> [LISTED ENTRIES]
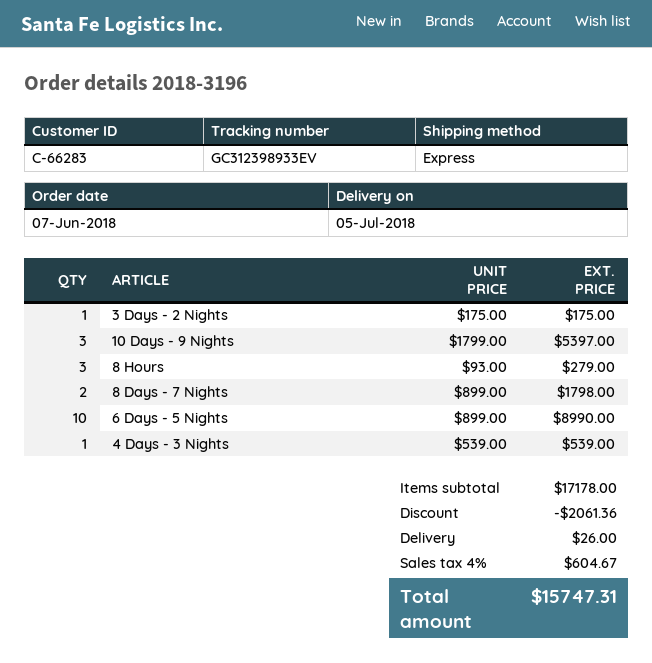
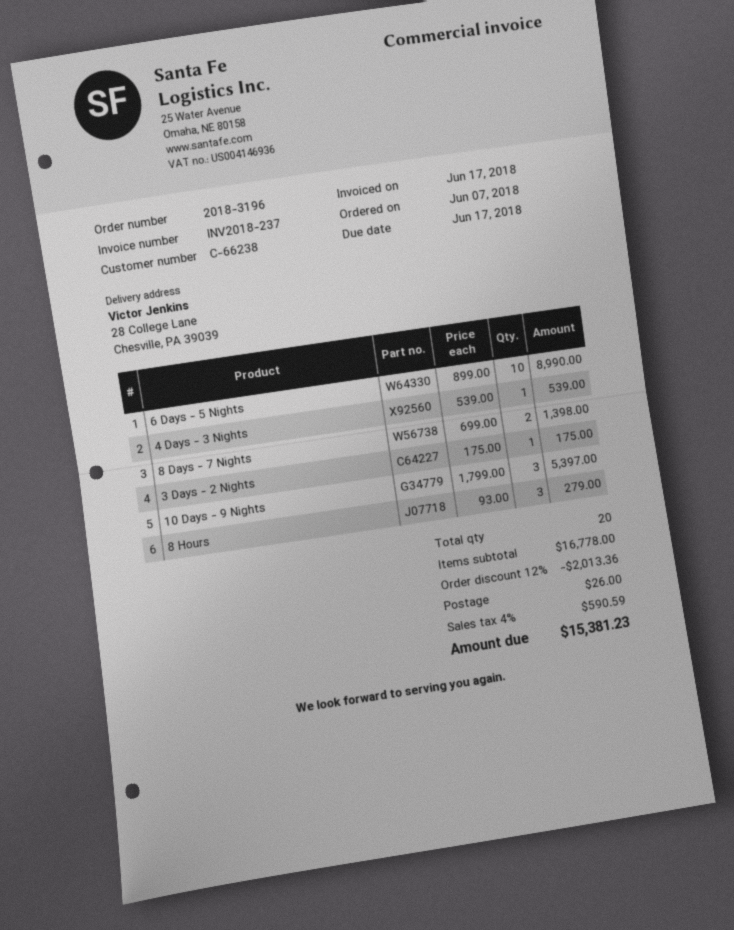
customer number: C-66283 -> C-66238
8 Days - 7 Nights: 2 x 899.00 = 1798.00 -> 2 x 699.00 = 1398.00
subtotal: 17178.00 -> 16778.00
discount: 2061.36 -> 2013.36
tax: 4% = 604.67 -> 4% = 590.59
total: 15747.31 -> 15381.23

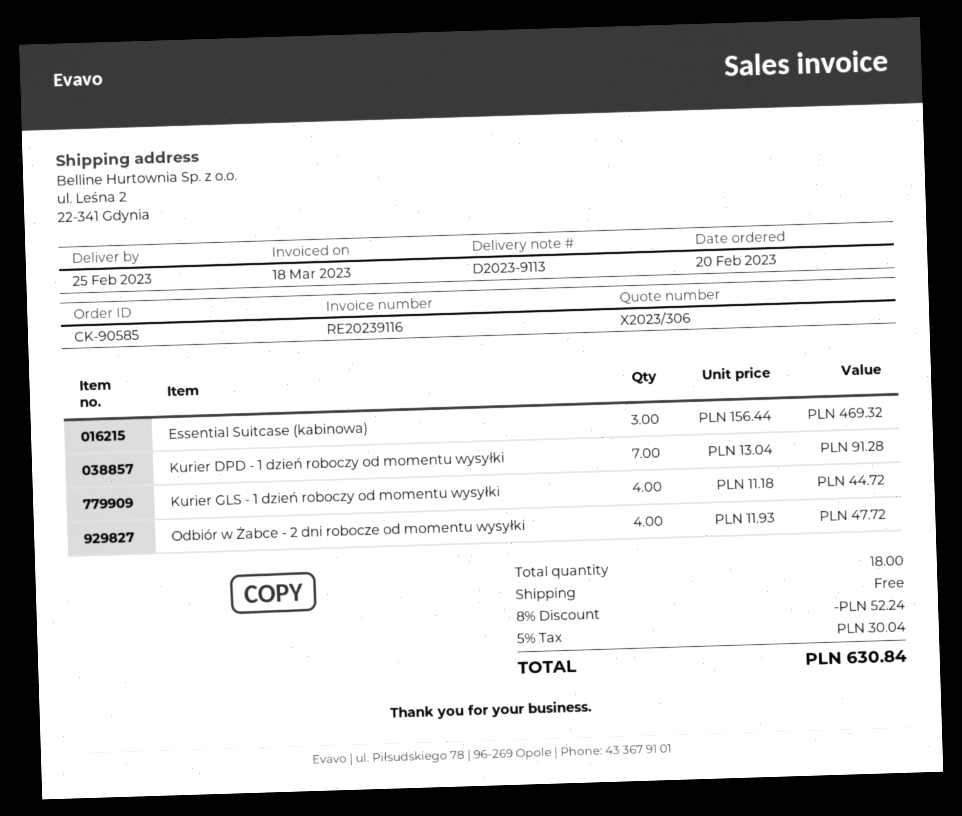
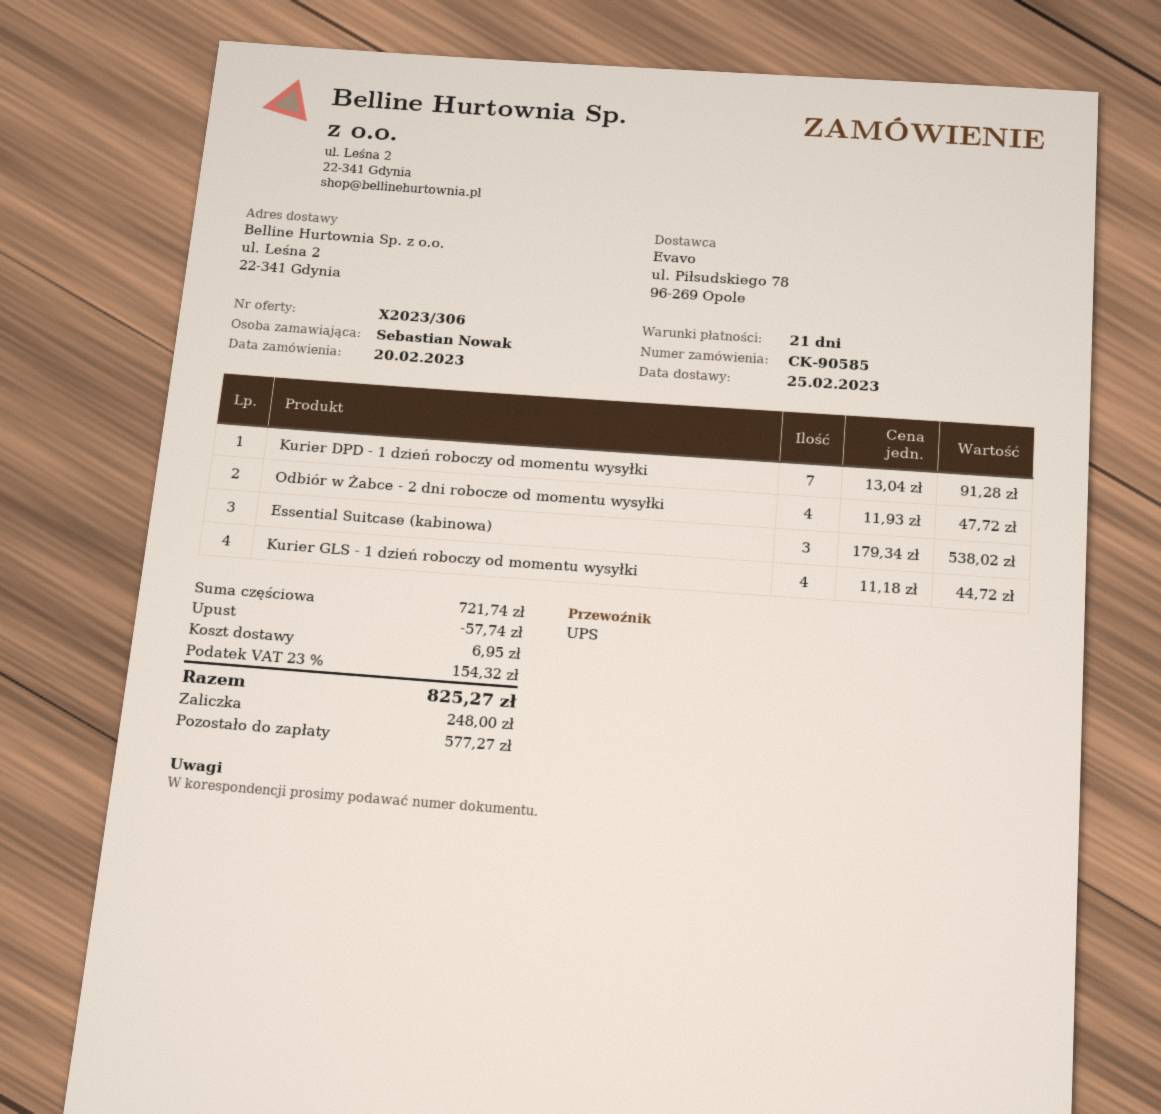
Essential Suitcase (kabinowa): 3 x 156.44 = 469.32 -> 3 x 179.34 = 538.02
discount: 52.24 -> 57.74
shipping: 0.00 -> 6.95
tax: 5% = 30.04 -> 23% = 154.32
total: 630.84 -> 825.27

> [EXERCISE GOAL]
What is needed is a word-for-word repeat of every line from the line with "8 Days - 7 Nights: 2" to the end of the entries above; leave out the pictures.

> [TASK RESULT]
8 Days - 7 Nights: 2 x 899.00 = 1798.00 -> 2 x 699.00 = 1398.00
subtotal: 17178.00 -> 16778.00
discount: 2061.36 -> 2013.36
tax: 4% = 604.67 -> 4% = 590.59
total: 15747.31 -> 15381.23

Essential Suitcase (kabinowa): 3 x 156.44 = 469.32 -> 3 x 179.34 = 538.02
discount: 52.24 -> 57.74
shipping: 0.00 -> 6.95
tax: 5% = 30.04 -> 23% = 154.32
total: 630.84 -> 825.27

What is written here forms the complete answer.